Most days, being here in France (still) doesn’t feel like real life. I find myself in awe of the fact that I am actually here, living and working and falling in love with this place more and more every day.
Other days, however, are not as picturesque as I paint them out to be on this blog.
Before I arrived in France, I was so confident that I wouldn’t really struggle with feeling homesick over here (or even just feeling sad or frustrated for that matter). Given that I spent four years in Texas, 900 miles apart from my immediate family, I thought I’d be relatively immune to those feelings, that I’d spend the entirety of the seven months I was over here riding on Cloud 9, forever dreading the day I had to get on a plane and go back home.
Boy, was I mistaken.
Some days are remarkably wonderful. Other days are just straight up hard.

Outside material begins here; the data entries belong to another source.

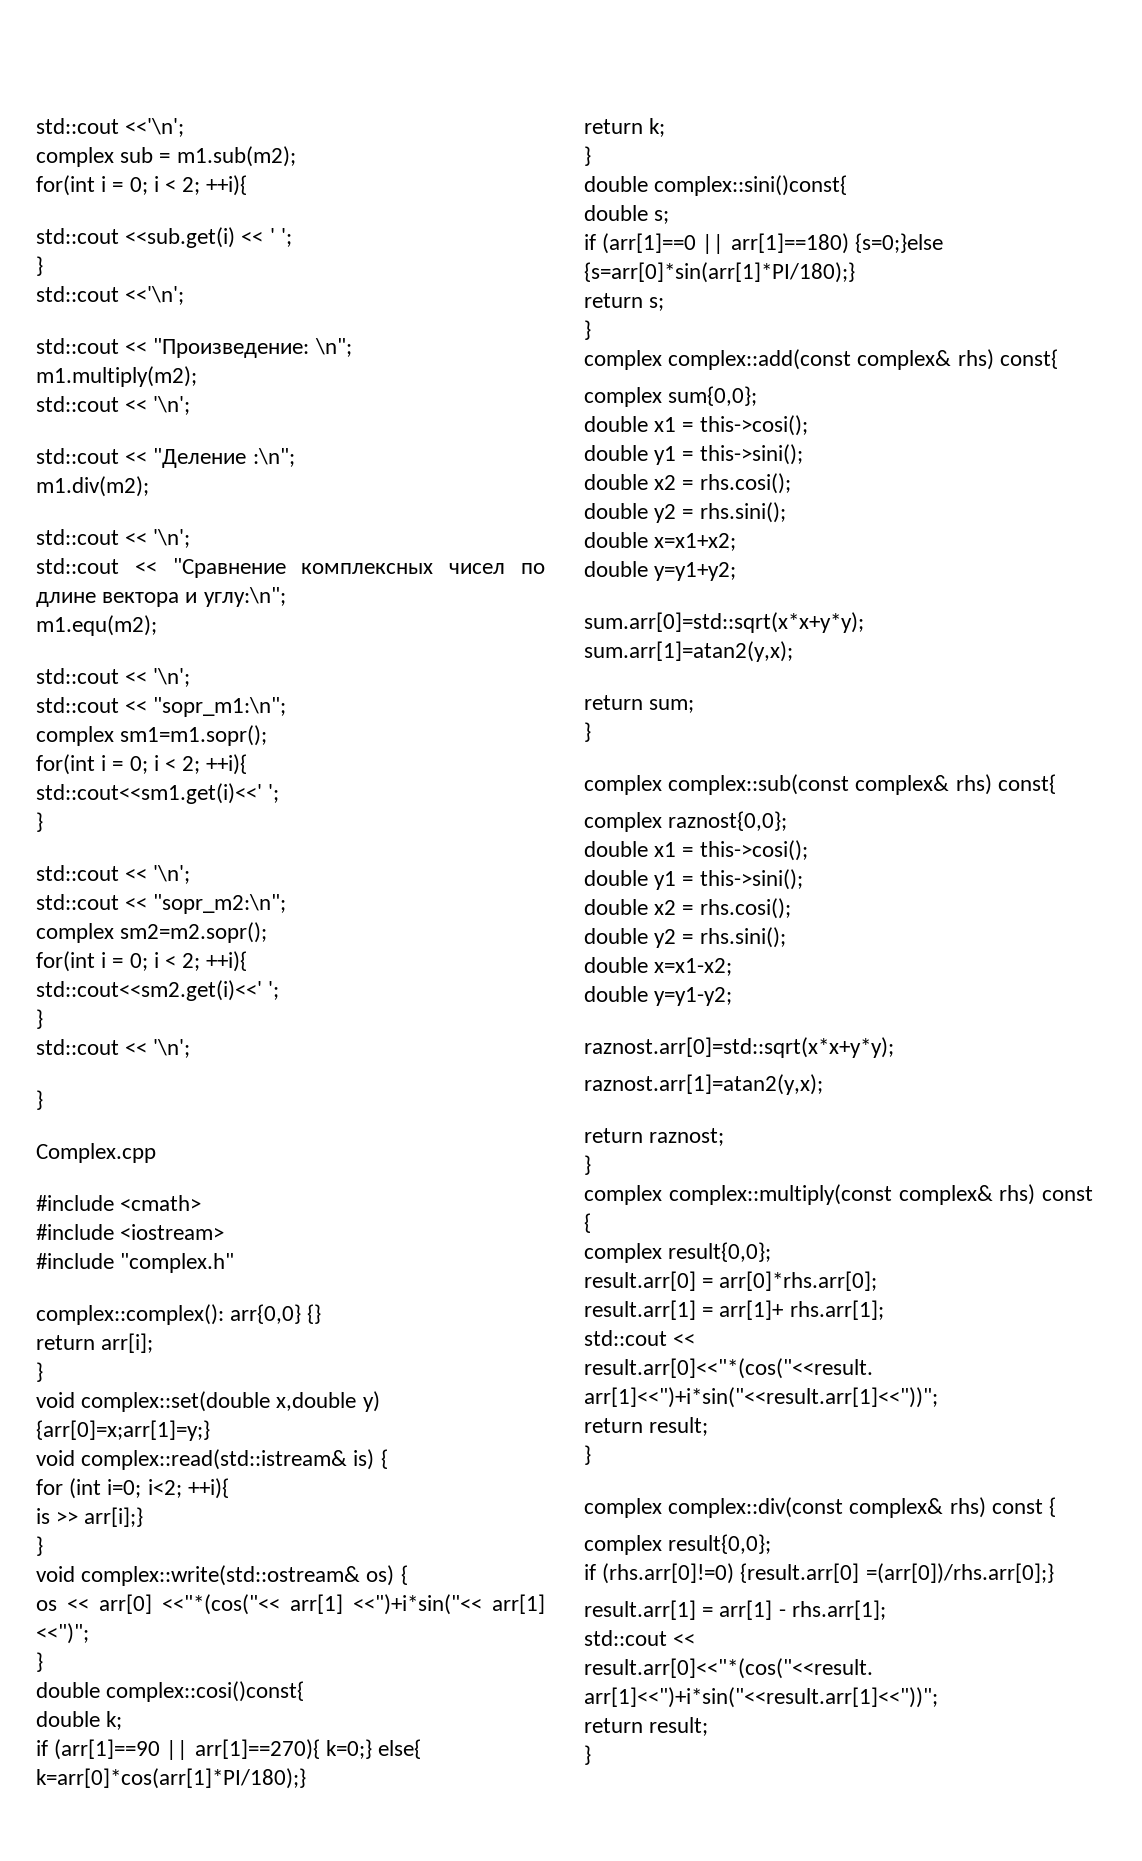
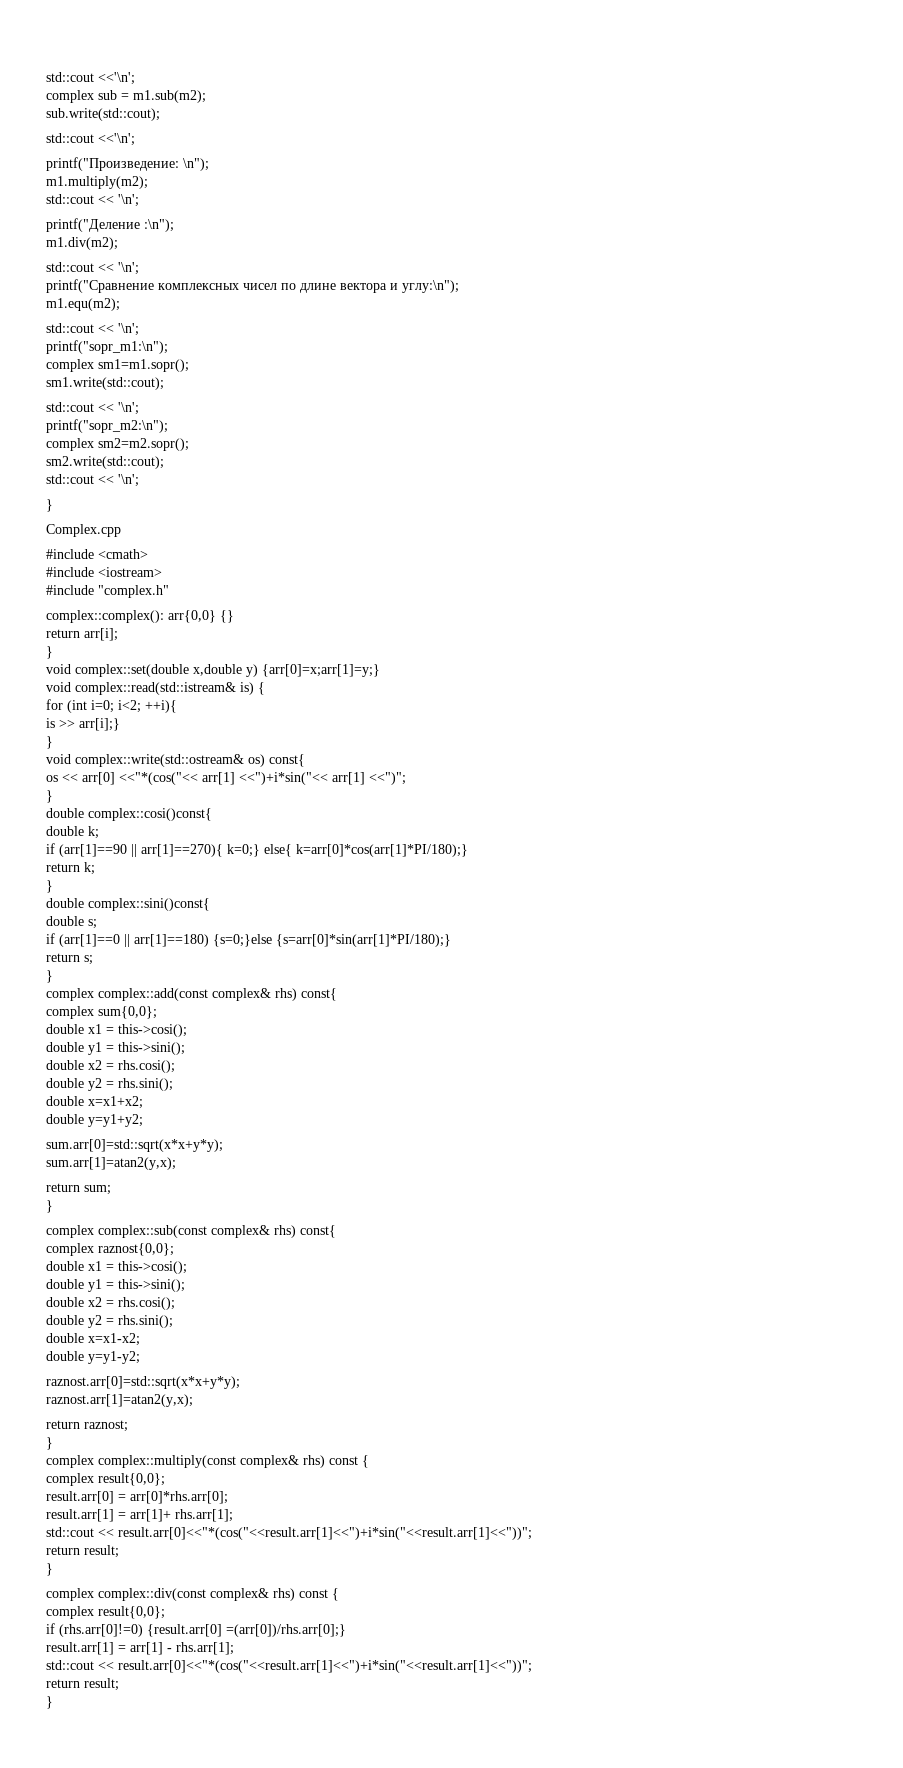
  complex sub = m1.sub(m2);
- for(int i = 0; i < 2; ++i){
- std::cout <<sub.get(i) << ' ';
- }
+ sub.write(std::cout);
  std::cout <<'\n';
- std::cout << "Произведение: \n";
+ printf("Произведение: \n");
- std::cout << "Деление :\n";
+ printf("Деление :\n");
- std::cout << "Сравнение комплексных чисел по длине вектора и углу:\n";
+ printf("Сравнение комплексных чисел по длине вектора и углу:\n");
- std::cout << "sopr_m1:\n";
+ printf("sopr_m1:\n");
  complex sm1=m1.sopr();
- for(int i = 0; i < 2; ++i){
- std::cout<<sm1.get(i)<<' ';
- }
+ sm1.write(std::cout);
  std::cout << '\n';
- std::cout << "sopr_m2:\n";
+ printf("sopr_m2:\n");
  complex sm2=m2.sopr();
- for(int i = 0; i < 2; ++i){
- std::cout<<sm2.get(i)<<' ';
- }
+ sm2.write(std::cout);
- void complex::write(std::ostream& os) {
+ void complex::write(std::ostream& os) const{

Being here is grabbing my phone when I think about calling my family members or friends, but then doing the time difference math and realizing it’s impossible to do so without waking someone up.
It’s spending a lot of time feeling unbelievably discouraged because I can’t understand French as well as I’d like to, and on the rare occasions that I do accurately follow a conversation, it’s never finding the right words to express myself as thoroughly as I’d like.
It’s getting annoyed at myself with how often I have to ask someone to repeat themselves that I eventually just give up and hope for the best.
It’s spending a lot of time building up my self-confidence only to have it waver and fall at the next social interaction.
It’s feeling home tugging on my heartstrings so strongly that it’s impossible to ignore.
It’s being in a weird mental place of loving France so much I never want to leave while simultaneously wishing I could hop on a plane back to Texas or Illinois and never look back.
It’s being struck in the dichotomy of loving something so much that is so beyond challenging that it makes it impossible to decide how to feel about it all.
I know I’m lucky to be where I am today. In fact, I’m well aware that things could be so much harder than they are. I’m lucky to have a roommate and fellow assistant who I get along with so well, colleagues who are so incredibly kind, and students who I adore.
At my core, I know that this opportunity to teach in France is indispensable, or even ineluctable, for my personal growth and life story. I also know that one day, I’ll find myself desperately homesick for Clamecy and as my dear friend from home put it, “you get to come back to us a whole lot easier than going back to France will be”.
Do I expect that, after bearing my soul on this blog post, life will be hunky-dory and I’ll never have a hard day over here ever again? Absolutely not.
However, I am hopeful for a future here in France filled with many more bright days than dark ones.